Multiple Spark applications

Independently of task scheduling policies, Spark on MR3 provides two policies, FIFO scheduling and fair scheduling, which specify how to assign ContainerWorkers (i.e., compute resources) among multiple Spark applications. For testing with multiple applications, we disable delay scheduling.

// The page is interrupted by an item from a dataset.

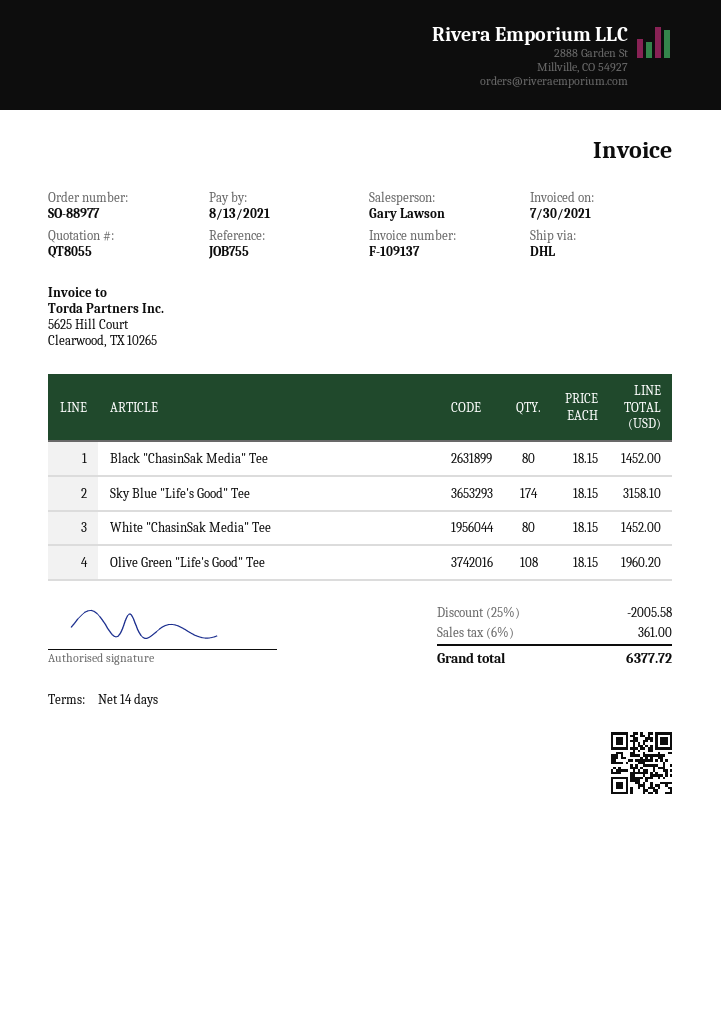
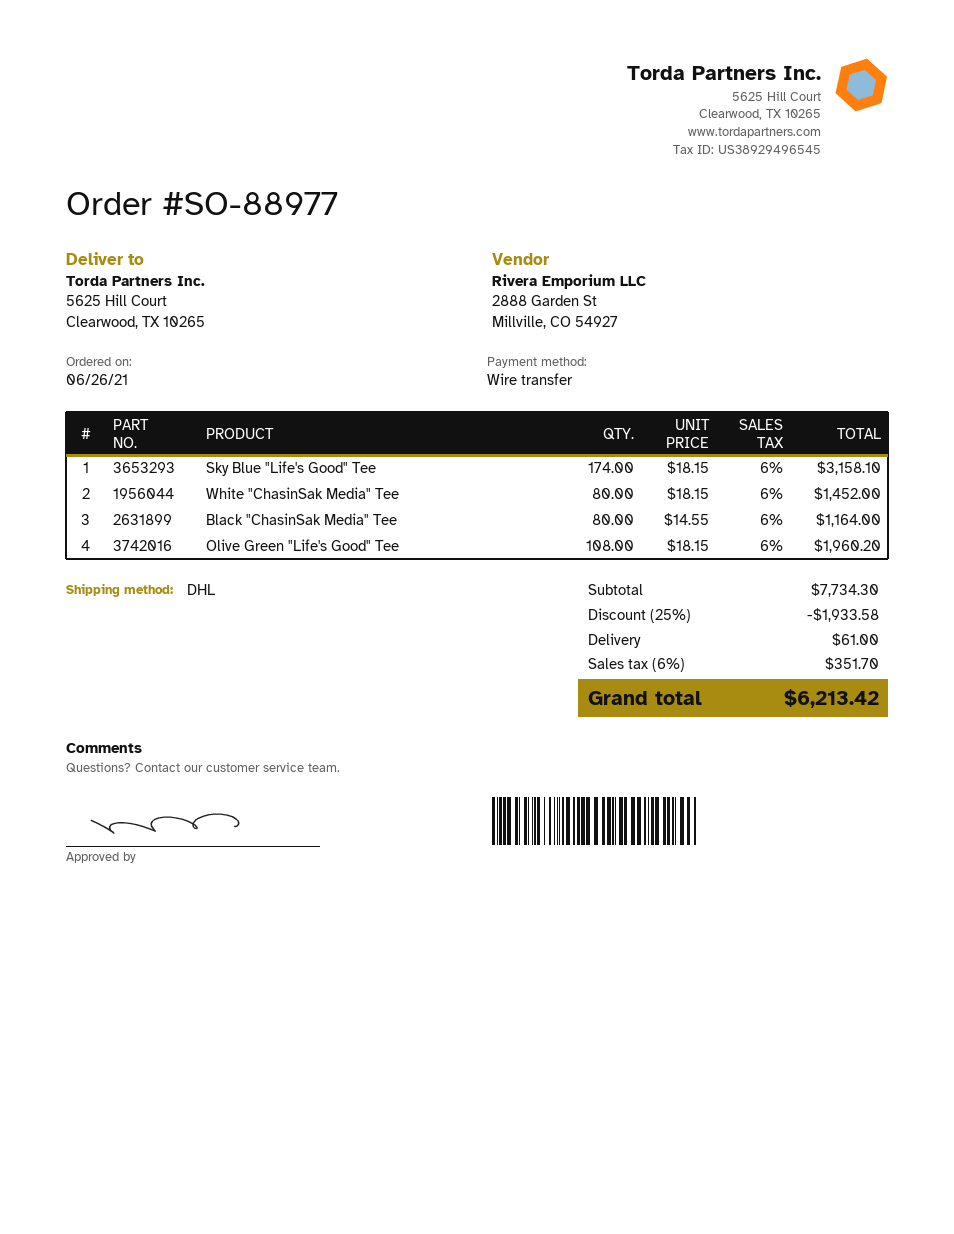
Black "ChasinSak Media" Tee: 80 x 18.15 = 1452.00 -> 80 x 14.55 = 1164.00
discount: 25% = 2005.58 -> 25% = 1933.58
shipping: none -> 61.00
tax: 6% = 361.00 -> 6% = 351.70
total: 6377.72 -> 6213.42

The following graph shows the result of running 12 identical Spark applications with vanilla Spark in the cluster Gold where Yarn uses fair scheduling. A vertical bar displays the progress of a Spark executor running on the corresponding worker node, and its color indicates the Spark application that owns the Spark executor. We observe that despite the use of fair scheduling, Spark applications considerably differ in the total amount of compute resources allocated by Yarn. We also see many gaps between vertical bars which denote idle periods after a Spark executor terminates and before another Spark executor starts.

vanialla-spark-fair

The following graph shows the result of running the same 12 Spark applications (as in the above experiment for vanilla Spark) with Spark on MR3 using fair scheduling in the cluster Gold. (Incidentally the scheduling policy of the resource manager itself does not matter for our experiment.) We observe that Spark on MR3 quickly reaches a fair allocation of worker nodes among Spark applications by recycling ContainerWorkers. Note that Spark on MR3 produces no gaps between vertical bars because a single ContainerWorker is recycled on each worker node throughout the experiment. In our experiment, Spark on MR3 reduces the running time by 25.6% (from 907.7s to 674.6s) in comparison with vanilla Spark.

spark-mr3-fair

The following graphs show the result in the cluster Gold when both Yarn and Spark on MR3 use FIFO scheduling. We submit each Spark application at an interval of 60 seconds. Both vanilla Spark and Spark on MR3 run one Spark application at a time and complete all the Spark applications in the order of submission. Note that once the first Spark application terminates, Spark on MR3 finishes the remaining Spark applications much faster because the JVMs have warmed up. In our experiment, Spark on MR3 reduces the running time by 36.3% (from 1797.3s to 1144.5s) in comparison with vanilla Spark.

spark-mr3-gold-multi-fifo

Conclusion

Spark on MR3 is easy to adopt, whether on Hadoop or on Kubernetes, because it differs from Apache Spark only in task scheduling and resource management. In addition to recycling ContainerWorkers among Spark applications, the user can also exploit such features of MR3 as fault tolerance, speculative execution, and autoscaling. To try Spark on MR3, see User Guide of Spark on MR3.